> What this task involves: Below are the entries. Transcribe exactly the lines from the one with "shipping method: FedEx -> pallet freight" through the one with "total: 7734.30 -> 7692.30", ends included, and leave out all others.

> Task inputs:
++++++

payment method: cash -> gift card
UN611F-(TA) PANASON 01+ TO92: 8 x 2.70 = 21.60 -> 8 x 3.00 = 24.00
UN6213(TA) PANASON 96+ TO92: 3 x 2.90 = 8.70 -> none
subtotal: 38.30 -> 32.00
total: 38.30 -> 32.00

++++++

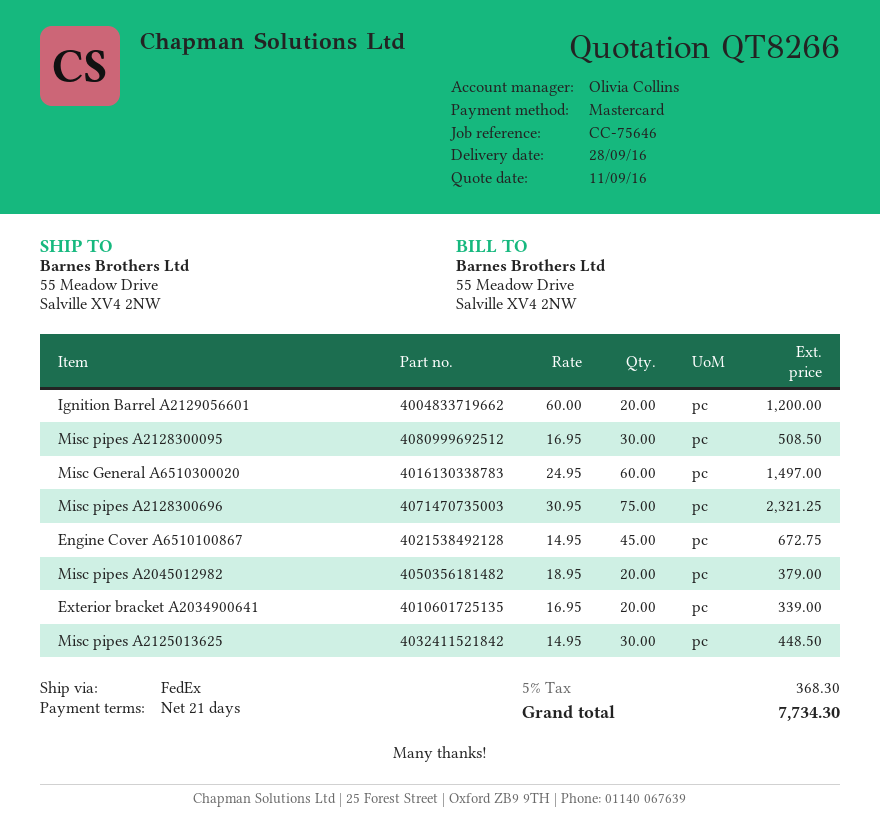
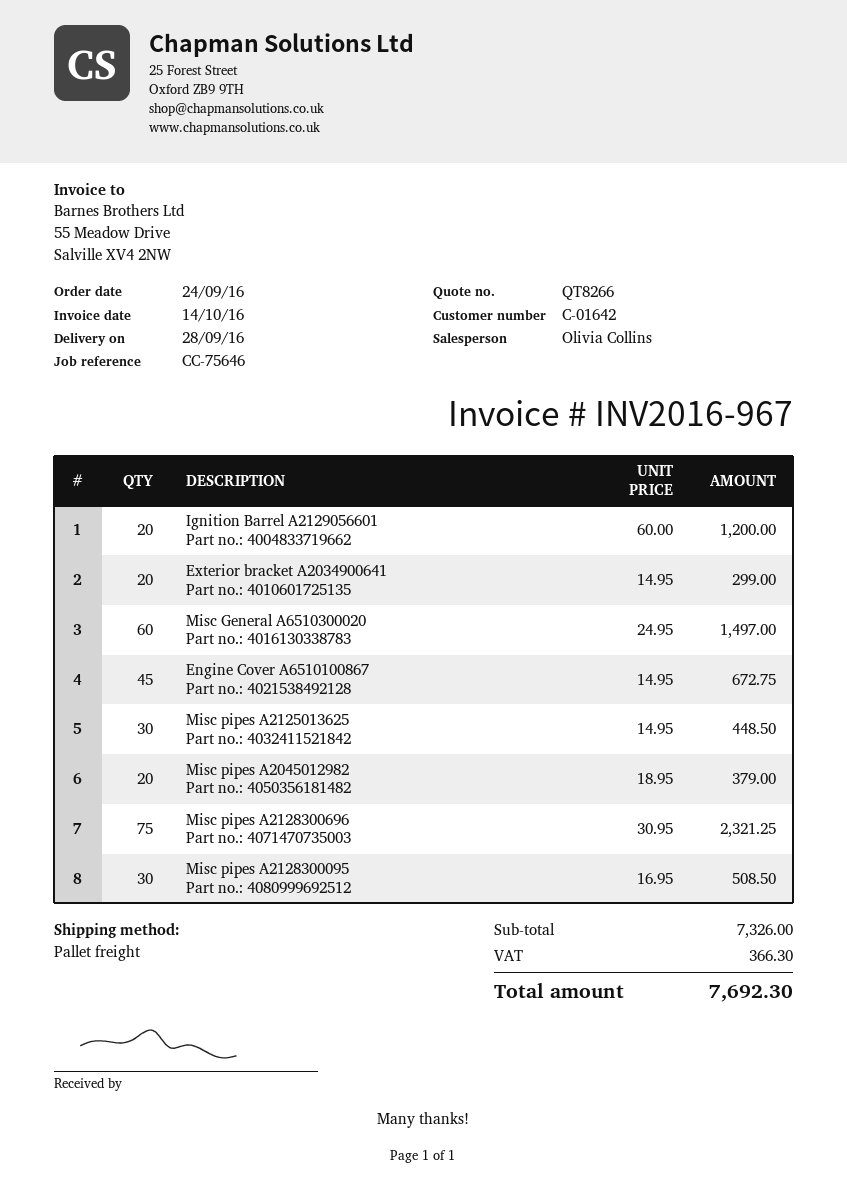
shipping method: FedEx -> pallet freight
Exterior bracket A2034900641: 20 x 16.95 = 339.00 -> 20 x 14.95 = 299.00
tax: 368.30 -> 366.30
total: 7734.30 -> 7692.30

++++++

> Answer section:
shipping method: FedEx -> pallet freight
Exterior bracket A2034900641: 20 x 16.95 = 339.00 -> 20 x 14.95 = 299.00
tax: 368.30 -> 366.30
total: 7734.30 -> 7692.30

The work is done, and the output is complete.